How can see if something is under a topology? X is defined as $\{a,b,c,d\}$ 
A topological space $X$ is called $T_{0}$ if for every pair of points $x,y \in X$, there is an open set $U$ that contains one of them and not the other. Is $XT_{0}$ is under your topology (which you must construct)  which is neither discrete nor trivial, and to prove it. 
For the first part, I defined my topology to be $\{\emptyset, X, \{a\},\{ab\},\{abc\}\}$ because this topology is neither discrete nor trivial. However, how can I show that $XT_{0}$ is under my topology? 
 A: If I am not mistaken, as defined, your topology does not give $X$ the $T_0$ property because as stated there does not contain an open set which contains for instance $b$ and  not $c$.
Perhaps defining the open sets in your topology to be the following would be better:
$$\emptyset,\{a\},\{a,b\},\{a,b,c\},X$$
A: Indeed, $\mathcal{T} = \{\emptyset, X, \{a\}, \{a,b\}, \{a,b,c\} \}$ is a topology on $X = \{a,b,c,d\}$ because it forms a finite "chain" containing $X$ and $\emptyset$. For any two open subsets $U,V$ we have $U \subseteq V$ or $V \subseteq U$. This implies being closed under finite intersections: any finite set of open sets has a minimum one in terms of inclusion and this is the intersection, and the same holds for unions as all unions are finite and have a maximum set as well.
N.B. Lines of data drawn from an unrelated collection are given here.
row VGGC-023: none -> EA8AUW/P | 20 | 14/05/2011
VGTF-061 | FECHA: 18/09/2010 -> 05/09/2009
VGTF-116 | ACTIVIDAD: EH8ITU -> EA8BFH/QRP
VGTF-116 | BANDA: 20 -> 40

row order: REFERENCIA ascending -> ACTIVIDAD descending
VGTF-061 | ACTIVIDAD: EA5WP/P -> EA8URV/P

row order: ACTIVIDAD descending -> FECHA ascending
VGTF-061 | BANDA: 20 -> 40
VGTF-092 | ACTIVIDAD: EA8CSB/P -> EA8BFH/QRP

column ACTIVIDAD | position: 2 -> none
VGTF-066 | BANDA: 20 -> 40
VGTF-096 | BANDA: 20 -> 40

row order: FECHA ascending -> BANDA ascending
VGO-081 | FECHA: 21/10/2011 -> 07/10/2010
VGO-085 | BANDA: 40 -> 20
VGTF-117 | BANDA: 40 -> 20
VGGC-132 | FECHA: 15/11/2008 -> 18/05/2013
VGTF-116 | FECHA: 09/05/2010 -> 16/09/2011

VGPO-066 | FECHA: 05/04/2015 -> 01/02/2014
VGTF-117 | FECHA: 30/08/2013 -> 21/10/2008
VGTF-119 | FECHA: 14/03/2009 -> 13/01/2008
That it is $T_0$ is also clear in this instance:if $x \neq y$ then one of them, say $x$, is the "letter" with the lowest alphabetic position, and then $U$, being the set of all letters before and including $x$ is open and does not contain the other point.
Cleaner is to define $X = \{0,1,2,3\}$ and define $$\mathcal{T} = \{\emptyset\} \cup \{ U_j:=\{i: i \le j\} : j \in X\}$$
which comes down to the same thing essentially. Then $i \in U_i, j \notin U_i$ whenever $i < j$, etc.